Start of Data under study

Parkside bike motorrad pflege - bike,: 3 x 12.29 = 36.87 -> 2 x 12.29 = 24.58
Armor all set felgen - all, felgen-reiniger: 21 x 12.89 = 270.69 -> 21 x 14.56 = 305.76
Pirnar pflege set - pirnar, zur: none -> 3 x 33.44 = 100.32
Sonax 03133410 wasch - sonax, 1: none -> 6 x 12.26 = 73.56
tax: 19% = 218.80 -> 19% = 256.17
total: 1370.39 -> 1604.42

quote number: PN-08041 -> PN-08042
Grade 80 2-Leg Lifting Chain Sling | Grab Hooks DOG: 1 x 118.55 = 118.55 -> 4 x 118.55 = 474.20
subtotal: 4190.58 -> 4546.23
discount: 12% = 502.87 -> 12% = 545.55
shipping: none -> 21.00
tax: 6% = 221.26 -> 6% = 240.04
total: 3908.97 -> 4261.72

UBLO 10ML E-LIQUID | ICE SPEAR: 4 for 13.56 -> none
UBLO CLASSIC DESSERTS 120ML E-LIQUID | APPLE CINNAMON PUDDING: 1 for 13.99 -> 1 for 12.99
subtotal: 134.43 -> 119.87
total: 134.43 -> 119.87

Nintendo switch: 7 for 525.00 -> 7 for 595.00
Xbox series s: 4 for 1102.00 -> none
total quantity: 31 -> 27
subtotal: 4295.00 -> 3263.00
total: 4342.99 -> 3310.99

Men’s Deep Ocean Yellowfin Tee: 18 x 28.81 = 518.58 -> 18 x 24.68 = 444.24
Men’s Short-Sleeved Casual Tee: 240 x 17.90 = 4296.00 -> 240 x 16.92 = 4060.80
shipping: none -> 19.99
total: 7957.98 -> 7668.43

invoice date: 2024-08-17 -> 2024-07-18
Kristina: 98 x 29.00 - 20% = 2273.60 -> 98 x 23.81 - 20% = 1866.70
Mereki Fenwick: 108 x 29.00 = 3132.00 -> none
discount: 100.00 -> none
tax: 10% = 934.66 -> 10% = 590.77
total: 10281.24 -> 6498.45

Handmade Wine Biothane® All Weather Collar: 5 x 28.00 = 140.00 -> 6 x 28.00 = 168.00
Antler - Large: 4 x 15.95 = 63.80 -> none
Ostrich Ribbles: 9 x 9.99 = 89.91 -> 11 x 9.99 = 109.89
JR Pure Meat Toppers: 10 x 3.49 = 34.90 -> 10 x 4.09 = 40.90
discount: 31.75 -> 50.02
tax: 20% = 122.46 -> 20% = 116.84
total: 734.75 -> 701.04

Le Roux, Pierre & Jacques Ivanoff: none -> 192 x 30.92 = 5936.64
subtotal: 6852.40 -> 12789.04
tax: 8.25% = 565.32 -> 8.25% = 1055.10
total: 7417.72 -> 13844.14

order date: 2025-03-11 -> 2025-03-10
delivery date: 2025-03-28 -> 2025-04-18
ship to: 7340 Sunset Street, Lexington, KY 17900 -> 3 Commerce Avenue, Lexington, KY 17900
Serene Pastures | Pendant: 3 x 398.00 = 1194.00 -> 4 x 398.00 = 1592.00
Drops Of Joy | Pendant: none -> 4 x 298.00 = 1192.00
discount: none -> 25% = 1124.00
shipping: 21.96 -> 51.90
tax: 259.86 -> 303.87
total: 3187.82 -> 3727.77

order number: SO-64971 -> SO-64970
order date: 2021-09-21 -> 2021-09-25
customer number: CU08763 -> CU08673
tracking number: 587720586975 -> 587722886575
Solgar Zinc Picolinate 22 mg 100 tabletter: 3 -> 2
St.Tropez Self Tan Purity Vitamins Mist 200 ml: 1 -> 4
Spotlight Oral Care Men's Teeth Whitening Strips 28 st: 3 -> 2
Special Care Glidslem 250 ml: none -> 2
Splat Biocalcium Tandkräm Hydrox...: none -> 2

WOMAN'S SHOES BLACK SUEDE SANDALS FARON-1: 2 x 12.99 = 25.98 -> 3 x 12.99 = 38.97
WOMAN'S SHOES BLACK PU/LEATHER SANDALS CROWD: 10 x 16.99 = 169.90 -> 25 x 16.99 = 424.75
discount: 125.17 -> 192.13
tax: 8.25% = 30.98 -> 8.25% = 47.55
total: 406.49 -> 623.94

End of Data under study

Type out again, exactly as written, the lines from the beginning of the material through the one containing "Drops Of Joy".

Parkside bike motorrad pflege - bike,: 3 x 12.29 = 36.87 -> 2 x 12.29 = 24.58
Armor all set felgen - all, felgen-reiniger: 21 x 12.89 = 270.69 -> 21 x 14.56 = 305.76
Pirnar pflege set - pirnar, zur: none -> 3 x 33.44 = 100.32
Sonax 03133410 wasch - sonax, 1: none -> 6 x 12.26 = 73.56
tax: 19% = 218.80 -> 19% = 256.17
total: 1370.39 -> 1604.42

quote number: PN-08041 -> PN-08042
Grade 80 2-Leg Lifting Chain Sling | Grab Hooks DOG: 1 x 118.55 = 118.55 -> 4 x 118.55 = 474.20
subtotal: 4190.58 -> 4546.23
discount: 12% = 502.87 -> 12% = 545.55
shipping: none -> 21.00
tax: 6% = 221.26 -> 6% = 240.04
total: 3908.97 -> 4261.72

UBLO 10ML E-LIQUID | ICE SPEAR: 4 for 13.56 -> none
UBLO CLASSIC DESSERTS 120ML E-LIQUID | APPLE CINNAMON PUDDING: 1 for 13.99 -> 1 for 12.99
subtotal: 134.43 -> 119.87
total: 134.43 -> 119.87

Nintendo switch: 7 for 525.00 -> 7 for 595.00
Xbox series s: 4 for 1102.00 -> none
total quantity: 31 -> 27
subtotal: 4295.00 -> 3263.00
total: 4342.99 -> 3310.99

Men’s Deep Ocean Yellowfin Tee: 18 x 28.81 = 518.58 -> 18 x 24.68 = 444.24
Men’s Short-Sleeved Casual Tee: 240 x 17.90 = 4296.00 -> 240 x 16.92 = 4060.80
shipping: none -> 19.99
total: 7957.98 -> 7668.43

invoice date: 2024-08-17 -> 2024-07-18
Kristina: 98 x 29.00 - 20% = 2273.60 -> 98 x 23.81 - 20% = 1866.70
Mereki Fenwick: 108 x 29.00 = 3132.00 -> none
discount: 100.00 -> none
tax: 10% = 934.66 -> 10% = 590.77
total: 10281.24 -> 6498.45

Handmade Wine Biothane® All Weather Collar: 5 x 28.00 = 140.00 -> 6 x 28.00 = 168.00
Antler - Large: 4 x 15.95 = 63.80 -> none
Ostrich Ribbles: 9 x 9.99 = 89.91 -> 11 x 9.99 = 109.89
JR Pure Meat Toppers: 10 x 3.49 = 34.90 -> 10 x 4.09 = 40.90
discount: 31.75 -> 50.02
tax: 20% = 122.46 -> 20% = 116.84
total: 734.75 -> 701.04

Le Roux, Pierre & Jacques Ivanoff: none -> 192 x 30.92 = 5936.64
subtotal: 6852.40 -> 12789.04
tax: 8.25% = 565.32 -> 8.25% = 1055.10
total: 7417.72 -> 13844.14

order date: 2025-03-11 -> 2025-03-10
delivery date: 2025-03-28 -> 2025-04-18
ship to: 7340 Sunset Street, Lexington, KY 17900 -> 3 Commerce Avenue, Lexington, KY 17900
Serene Pastures | Pendant: 3 x 398.00 = 1194.00 -> 4 x 398.00 = 1592.00
Drops Of Joy | Pendant: none -> 4 x 298.00 = 1192.00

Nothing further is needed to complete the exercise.